# Exercise
Search the records for the string "color" and copy every line where it turns up.

# Code change snippets
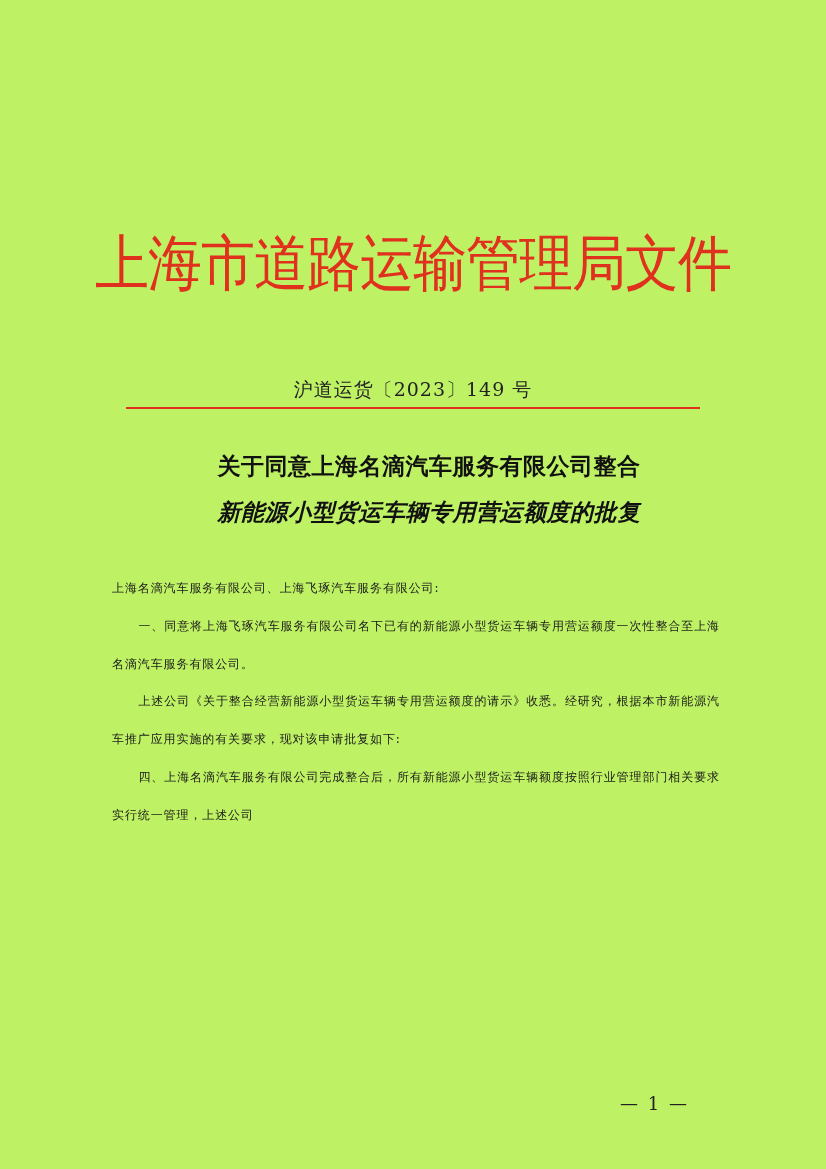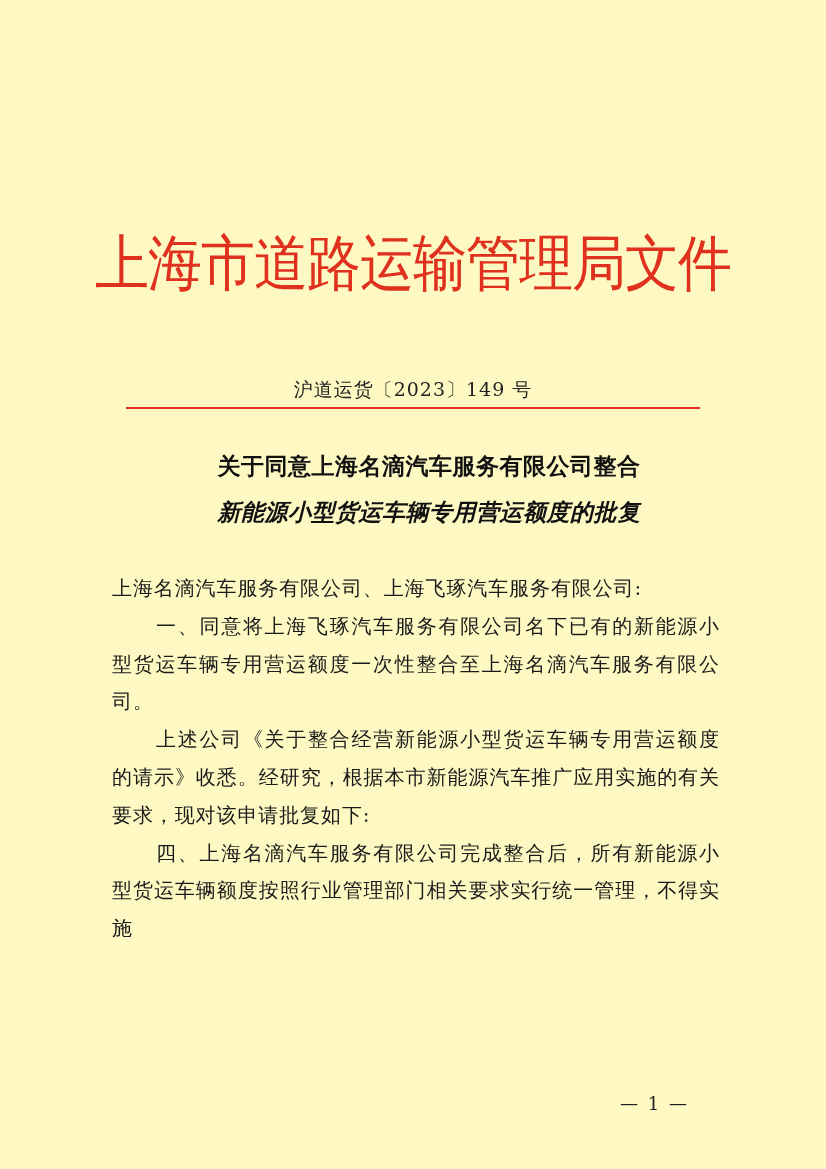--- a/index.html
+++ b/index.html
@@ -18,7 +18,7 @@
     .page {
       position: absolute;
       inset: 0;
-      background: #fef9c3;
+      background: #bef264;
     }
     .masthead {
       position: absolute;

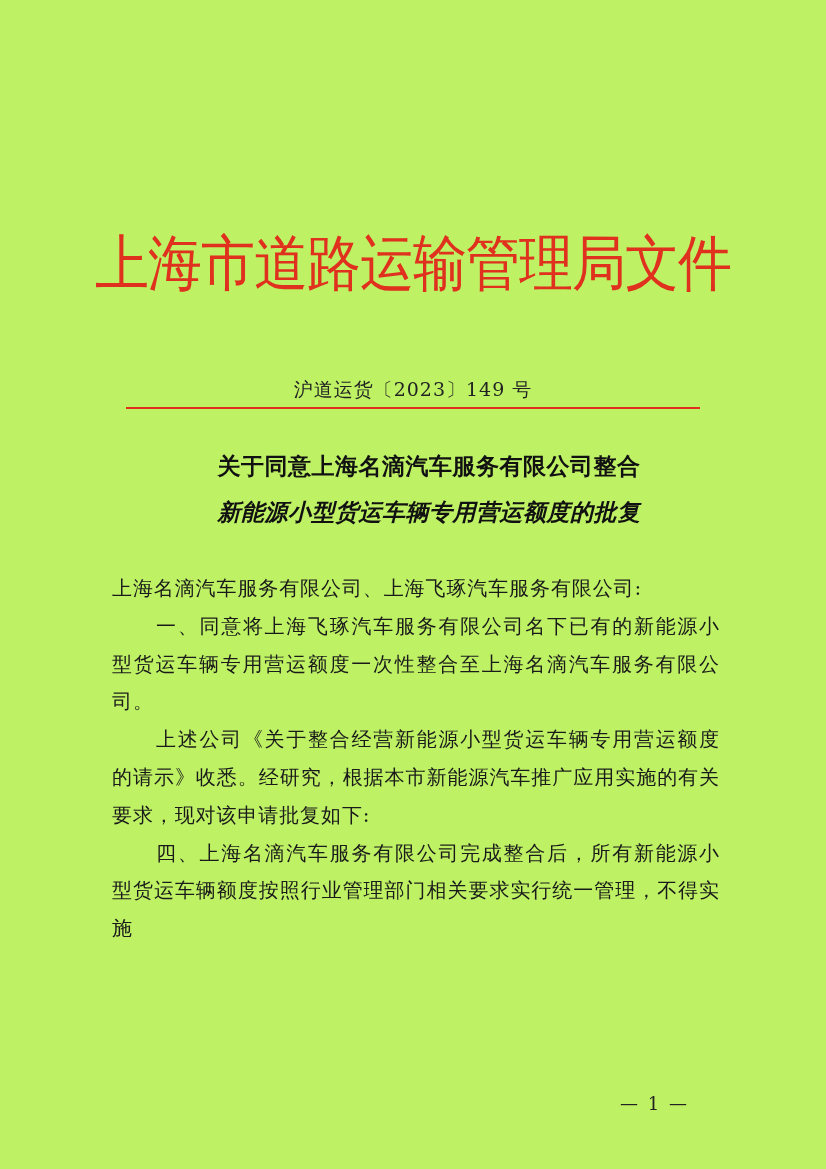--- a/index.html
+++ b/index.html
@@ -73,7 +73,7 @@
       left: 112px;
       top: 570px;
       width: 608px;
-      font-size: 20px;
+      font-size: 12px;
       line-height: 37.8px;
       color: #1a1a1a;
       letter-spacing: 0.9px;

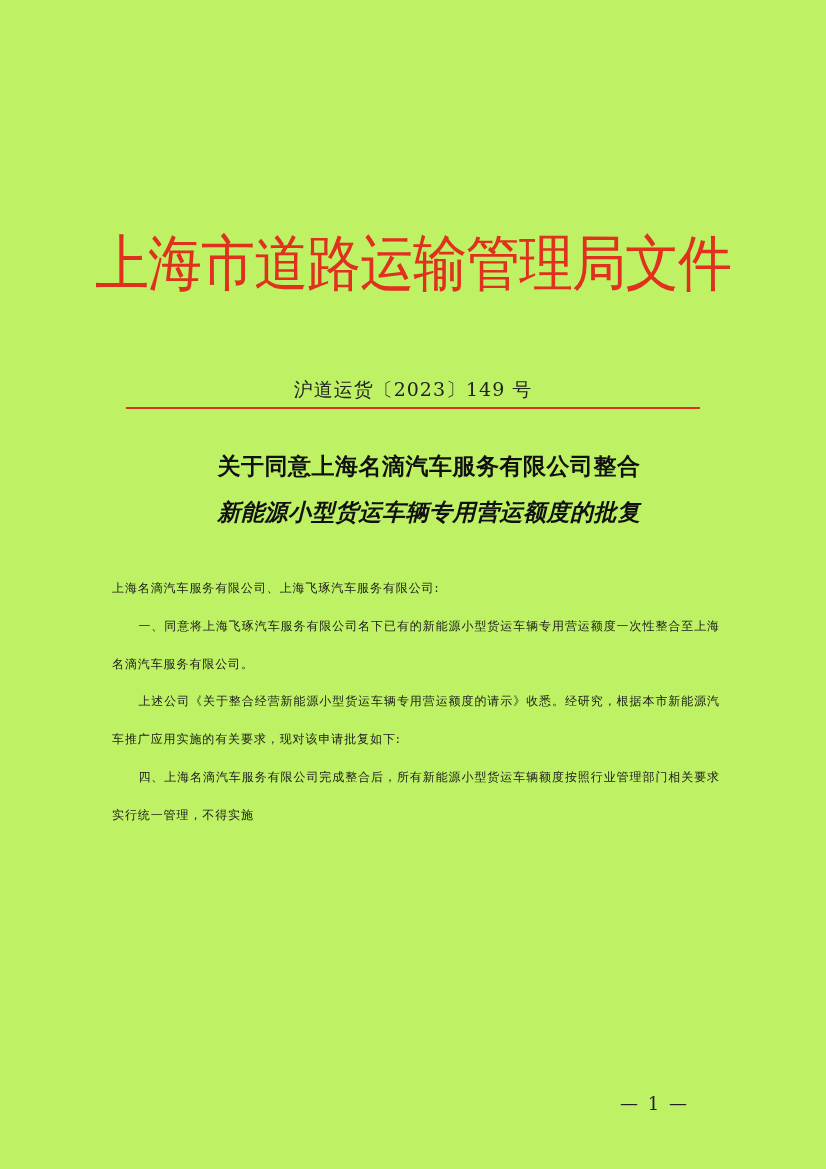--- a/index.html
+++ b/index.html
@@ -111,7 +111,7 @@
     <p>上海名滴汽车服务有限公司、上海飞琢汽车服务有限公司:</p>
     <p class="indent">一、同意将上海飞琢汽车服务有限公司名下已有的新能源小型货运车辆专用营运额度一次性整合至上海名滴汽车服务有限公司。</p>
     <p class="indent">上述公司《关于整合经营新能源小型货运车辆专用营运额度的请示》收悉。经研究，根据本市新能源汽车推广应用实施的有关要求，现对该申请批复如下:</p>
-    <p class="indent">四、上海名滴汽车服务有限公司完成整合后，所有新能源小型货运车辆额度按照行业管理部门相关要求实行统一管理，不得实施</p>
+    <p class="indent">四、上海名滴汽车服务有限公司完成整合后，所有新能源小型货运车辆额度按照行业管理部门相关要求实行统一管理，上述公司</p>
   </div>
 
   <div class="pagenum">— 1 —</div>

--

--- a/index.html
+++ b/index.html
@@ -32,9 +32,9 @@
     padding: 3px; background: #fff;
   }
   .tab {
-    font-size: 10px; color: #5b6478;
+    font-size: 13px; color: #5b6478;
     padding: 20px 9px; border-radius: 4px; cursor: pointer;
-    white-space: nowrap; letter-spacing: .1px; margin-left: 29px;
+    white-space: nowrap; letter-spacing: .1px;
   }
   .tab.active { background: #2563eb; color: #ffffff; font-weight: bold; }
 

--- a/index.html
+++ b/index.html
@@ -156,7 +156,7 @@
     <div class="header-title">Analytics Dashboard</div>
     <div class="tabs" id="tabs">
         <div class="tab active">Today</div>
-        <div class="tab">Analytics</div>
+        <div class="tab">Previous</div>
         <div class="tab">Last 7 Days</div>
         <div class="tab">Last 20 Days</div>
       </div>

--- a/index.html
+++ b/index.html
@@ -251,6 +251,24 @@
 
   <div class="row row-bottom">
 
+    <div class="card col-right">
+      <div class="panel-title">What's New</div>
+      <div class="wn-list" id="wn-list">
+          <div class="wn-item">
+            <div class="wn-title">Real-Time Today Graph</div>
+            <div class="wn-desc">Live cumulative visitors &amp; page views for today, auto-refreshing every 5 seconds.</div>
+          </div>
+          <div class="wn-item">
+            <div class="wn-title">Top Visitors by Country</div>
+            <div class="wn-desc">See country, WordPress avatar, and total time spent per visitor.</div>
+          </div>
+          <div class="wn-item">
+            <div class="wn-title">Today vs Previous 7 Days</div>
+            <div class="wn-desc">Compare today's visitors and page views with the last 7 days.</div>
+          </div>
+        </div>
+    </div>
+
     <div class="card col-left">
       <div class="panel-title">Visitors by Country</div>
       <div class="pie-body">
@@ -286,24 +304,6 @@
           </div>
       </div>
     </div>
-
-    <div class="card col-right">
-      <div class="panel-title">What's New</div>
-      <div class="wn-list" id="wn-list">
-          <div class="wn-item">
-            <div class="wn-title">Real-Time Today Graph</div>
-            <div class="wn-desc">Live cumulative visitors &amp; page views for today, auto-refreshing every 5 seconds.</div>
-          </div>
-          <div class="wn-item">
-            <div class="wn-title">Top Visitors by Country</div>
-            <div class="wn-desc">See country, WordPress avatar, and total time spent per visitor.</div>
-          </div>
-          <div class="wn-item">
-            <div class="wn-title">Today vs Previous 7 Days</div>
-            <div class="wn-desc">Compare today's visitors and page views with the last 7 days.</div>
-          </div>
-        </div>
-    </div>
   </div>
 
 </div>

# Solved exercise
       color: #1a1a1a;
-    font-size: 10px; color: #5b6478;
+    font-size: 13px; color: #5b6478;
   .tab.active { background: #2563eb; color: #ffffff; font-weight: bold; }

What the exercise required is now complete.